初めての地だったから土地勘がなく、スカイツリーが見えたのかなと思いワクワクして彼女が指さす先を見たら、私の傘、我が家で唯一の傘の骨が、露骨に飛び出ていたのだった。
梅雨が始まったというのに、だから我が家には今、傘が1本たりともない。
冒頭から雨に打たれている話をしたため説得力に相当欠けるが、私は19歳のときにツバメを助けて以来、けっこう晴れ女なのだ。
ツバメの話を少しすると、正確にはそのツバメは私が発見したときには既に死んでいたから、私はツバメを助けたわけではない。みんなと一緒に空を飛びたかっただろうから「空」という名前をつけて、土に埋めたのだ。野鳥の菌とか、よく知らなかった。無知とは恐ろしく、素晴らしく、恐ろしい。

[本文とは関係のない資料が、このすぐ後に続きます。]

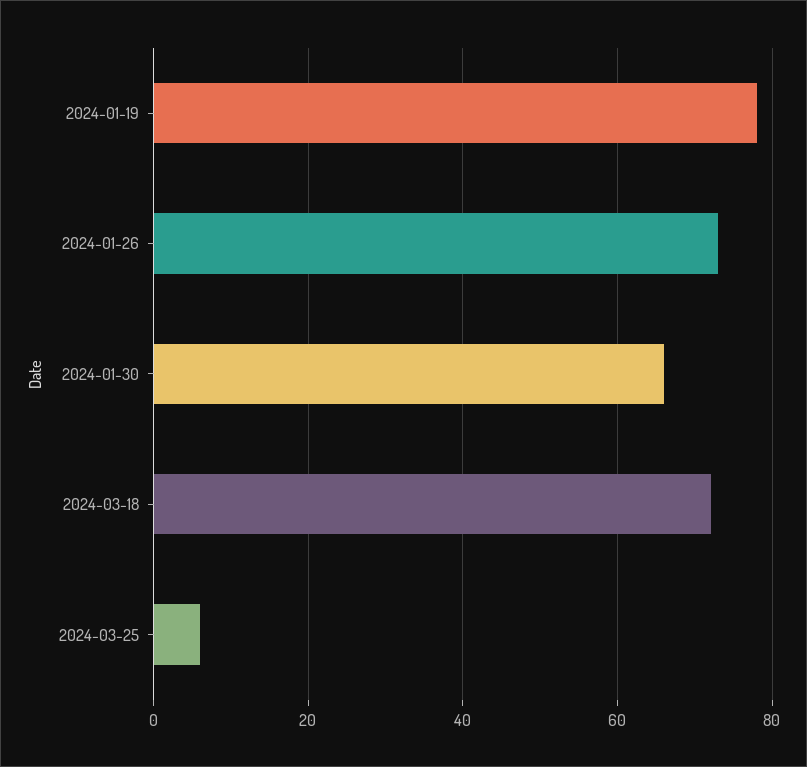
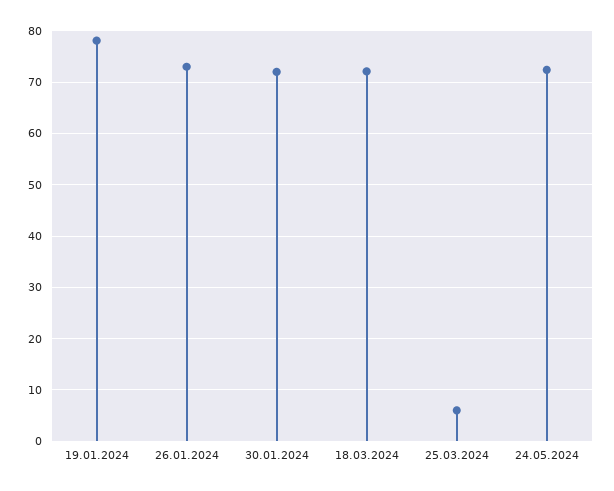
2024-01-30: 66 -> 72
24.05.2024: none -> 72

そのことをツバメが天国で感謝してくれ、いつも私の味方でいてあげようと思ってくれて、私に「わりと晴れ女」の権利をくれたのだと決めつけている。
だから私はツバメの「空」を信じて、傘を買わずにいようと思っている。普通レベルの雨に打たれた瞬間に買うという弱い意志だが。
高校時代、友達はコートを1度も着ることなく、果敢にもブレザーで高校生活を終えることに成功した。彼女も何者かを助けて、「わりと寒さに強い女」の権利をもらったのだろう。